BEGIN DATA

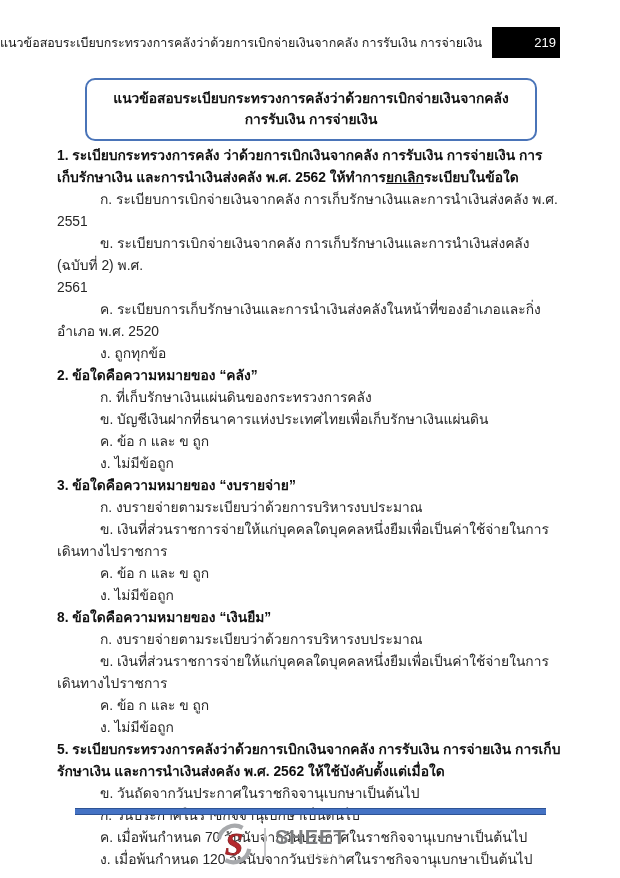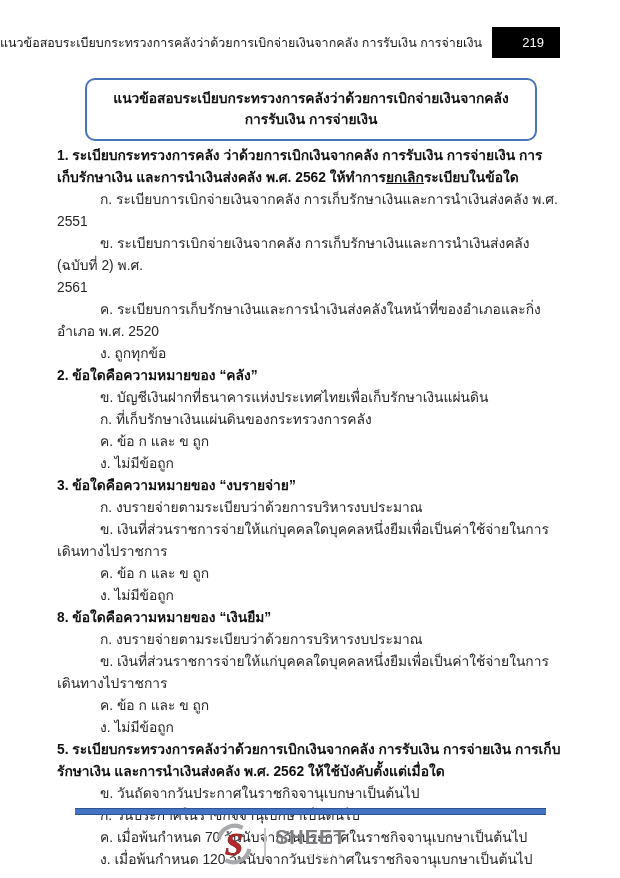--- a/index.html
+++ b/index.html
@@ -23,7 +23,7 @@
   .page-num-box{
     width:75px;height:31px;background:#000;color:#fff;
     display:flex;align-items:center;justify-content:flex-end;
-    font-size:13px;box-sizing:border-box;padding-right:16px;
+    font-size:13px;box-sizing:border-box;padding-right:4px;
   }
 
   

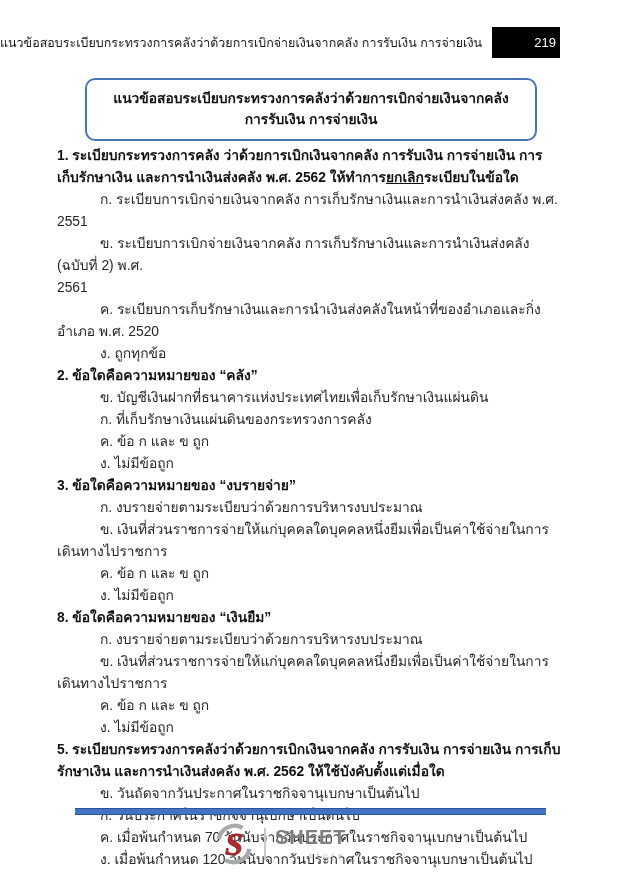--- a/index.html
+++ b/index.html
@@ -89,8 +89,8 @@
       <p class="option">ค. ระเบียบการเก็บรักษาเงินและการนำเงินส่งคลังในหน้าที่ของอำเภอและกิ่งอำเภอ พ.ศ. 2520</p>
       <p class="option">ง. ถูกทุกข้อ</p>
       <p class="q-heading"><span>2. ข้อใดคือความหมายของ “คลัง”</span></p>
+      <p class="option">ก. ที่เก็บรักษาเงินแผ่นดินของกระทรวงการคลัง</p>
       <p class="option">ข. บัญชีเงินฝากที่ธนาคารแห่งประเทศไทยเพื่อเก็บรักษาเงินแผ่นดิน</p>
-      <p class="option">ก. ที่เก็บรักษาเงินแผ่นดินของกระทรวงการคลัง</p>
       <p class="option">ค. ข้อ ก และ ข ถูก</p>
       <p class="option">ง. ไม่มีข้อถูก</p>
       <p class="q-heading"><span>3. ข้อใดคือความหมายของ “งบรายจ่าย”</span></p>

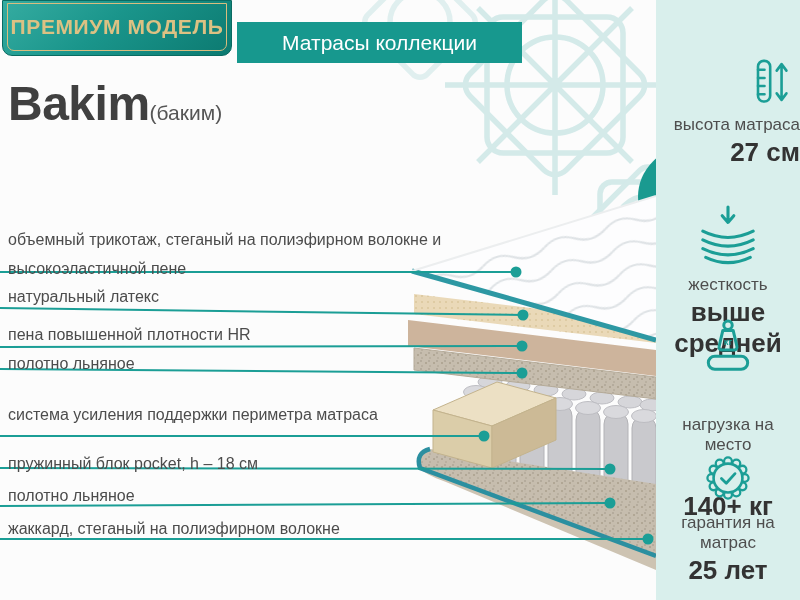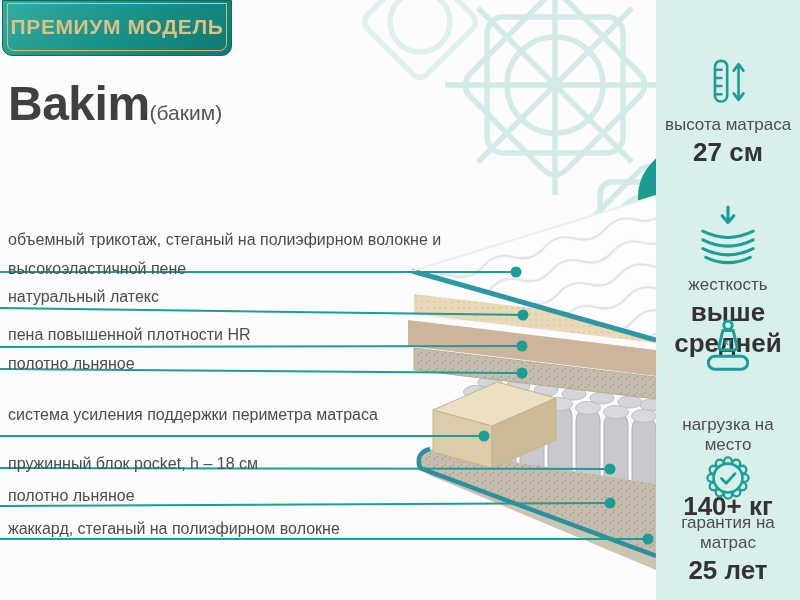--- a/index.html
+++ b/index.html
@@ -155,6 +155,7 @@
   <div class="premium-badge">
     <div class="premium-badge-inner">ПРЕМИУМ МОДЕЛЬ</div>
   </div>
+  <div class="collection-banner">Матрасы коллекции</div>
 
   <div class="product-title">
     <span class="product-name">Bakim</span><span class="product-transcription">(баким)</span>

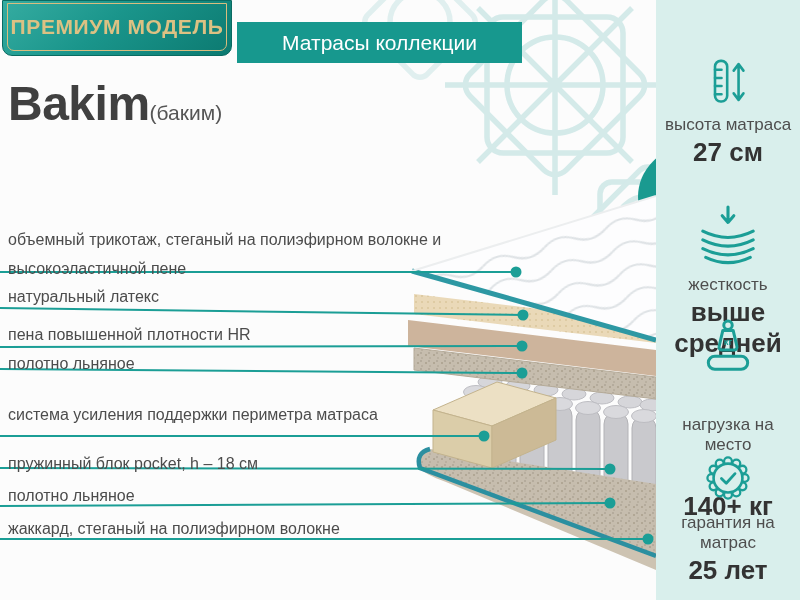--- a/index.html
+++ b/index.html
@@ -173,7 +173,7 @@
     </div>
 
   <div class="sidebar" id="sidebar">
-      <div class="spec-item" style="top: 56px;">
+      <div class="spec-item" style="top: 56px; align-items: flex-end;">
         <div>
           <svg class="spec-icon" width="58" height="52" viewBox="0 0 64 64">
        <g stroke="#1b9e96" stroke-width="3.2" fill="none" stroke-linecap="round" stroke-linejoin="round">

END DATA

▶ _PROBLEM REQUIREMENTS_:
Please show every line of the material that contains the string "width".

▶ _ANSWER_:
     width:75px;height:31px;background:#000;color:#fff;
           <svg class="spec-icon" width="58" height="52" viewBox="0 0 64 64">
        <g stroke="#1b9e96" stroke-width="3.2" fill="none" stroke-linecap="round" stroke-linejoin="round">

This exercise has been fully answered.